The taxpayer’s petition suggests that if the entire amount paid to George is not to be allowed as compensation, then the Board should find that the taxpayer and George were partners, and that the compensation paid to George was his partnership dividend. But the record fails to sustain any such theory. The taxpayer testified that he had been, since 1889, the proprietor of his own business; his income-tax return was made as that of a sole trader; George reported his earnings as compensation for services; it does not appear that there was any written partnership agreement, that the word 'partner was ever used as between the taxpayer and George, that George assumed any liability for any of the losses which the business might develop, that George was authorized to bind the business as a partner, or that he was ever treated in any way as a partner by his father, or held forth to the world as a partner.

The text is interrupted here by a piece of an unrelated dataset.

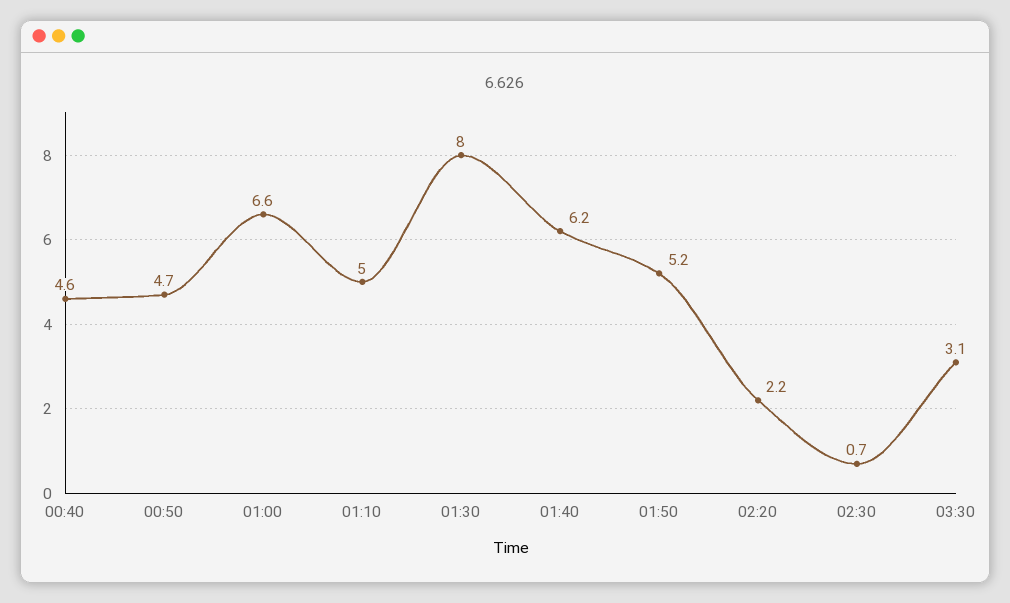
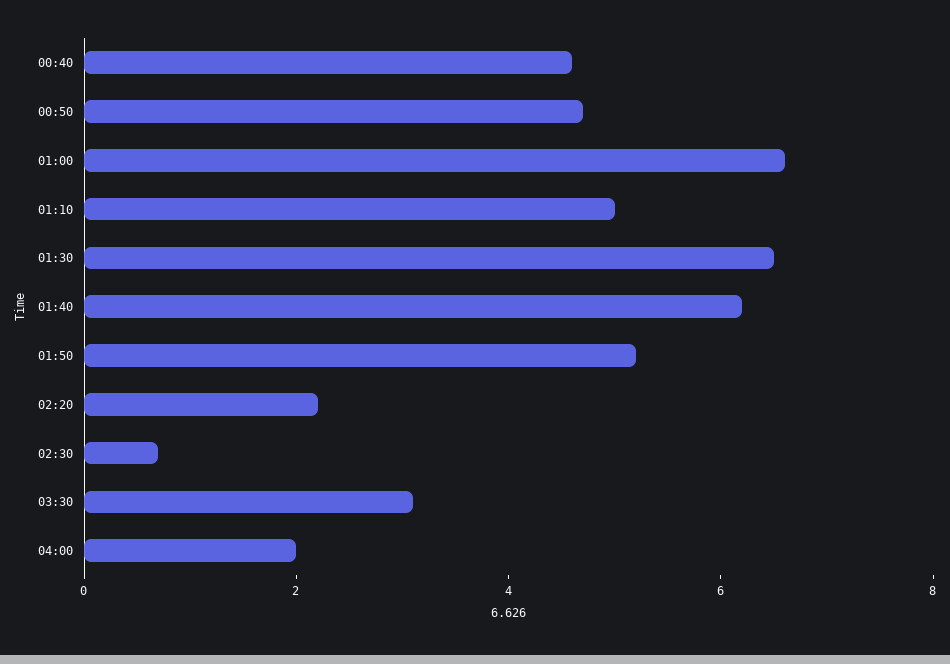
01:30: 8 -> 6.5
04:00: none -> 2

The only place in the record where the word partner appears is in the testimony of the taxpayer’s wife, who stated that she urged her husband to take George into partnership on a 50 per cent basis, and that he refused.

The incidents surrounding the first appearance of George at his father’s office, with its floral tributes and its photography, were stressed in the depositions to a point which led us to assume that the taxpayer desired to urge them as evidence of something, and we have accordingly made a finding of fact covering them. But this celebration can not by itself be said to constitute evidence of a partnership. We must hold that there is nothing before us upon which to base a holding that the taxpayer and George were partners.

It seems to us that the situation is merely that of a taxpayer who agrees to give a new employee 25 per cent of his profits as compensation because he is his son, when, if it had been a stranger, he would have given him 4 per cent or less. A reasonable allowance under the statute seems to us to be a sum or percentage such as the taxpayer would expect to give to a stranger equally qualified for similar services. The deduction allowed bjr the Commissioner seems to us liberal and we will not disturb his determination.

Smith took no part in the hearing or consideration of this appeal.